OPINION: Nick Cowen explores why open world games won’t be able to tell a decent story until they embrace the necessity of a psychotic anti-hero

One of the most underrated games on the last generation of consoles is Prototype. It wasn’t particularly ground breaking in terms of its mechanics or setting. When it was released it was the second game in about a month in which players controlled a super-powered individual let loose in a dystopian open world (the other being Infamous). But what it dared to do with its protagonist went largely overlooked.

The anti-hero at the centre of Prototype was Alex Mercer, a shady individual who wakes up in a morgue with parts of his memory missing and the new-found ability to shape shift. As he scours the city in search of the people responsible for his condition, he develops new powers that allow him to transform his limbs into weapons, run up the sides of buildings and shoot spines from his body, impaling any enemy in his vicinity. He also unlocks the ability to assume the shape of anyone he kills and consumes.

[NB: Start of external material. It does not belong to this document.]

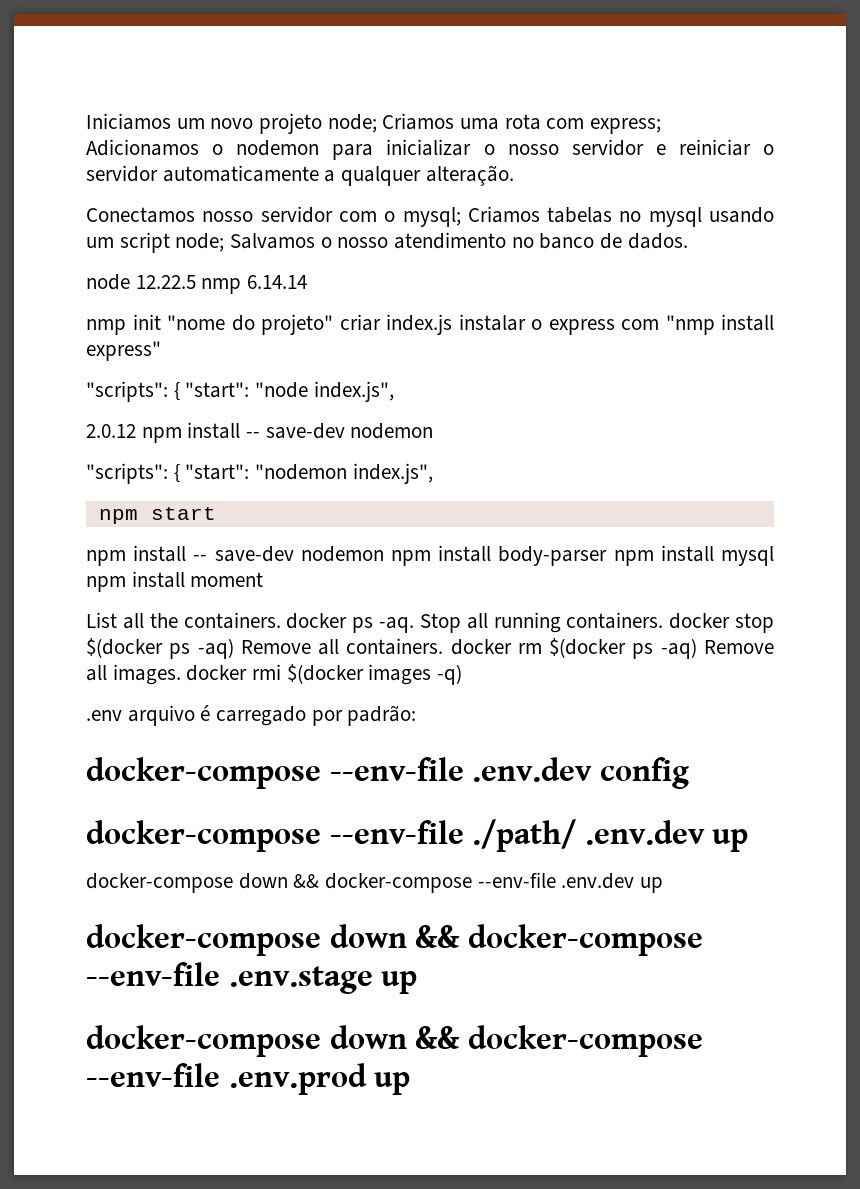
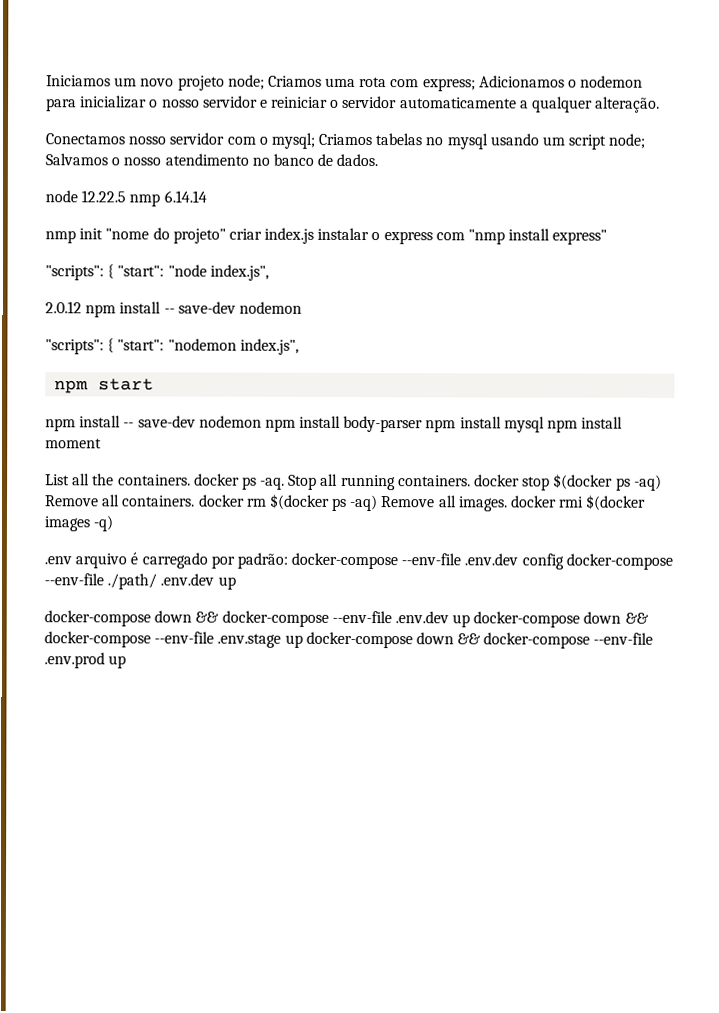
(417, 715) // -> (288, 560) none
(689, 773) // -> (564, 561) none
(664, 885) // -> (471, 621) none
(418, 982) // -> (303, 641) none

How to like a murderer: the Assassin’s Creed games star killers that it’s easy to root for.

That last aspect of Protoype pretty much dictated that the game’s character was a merciless thug. Alex Mercer was a psychopath and whether or not his mental state was because of the virus infecting him or whether he’d always been a nasty piece of work was never addressed. According to Alex’s world-view, everyone in his environment was either an asset to be used or an obstacle to be crushed.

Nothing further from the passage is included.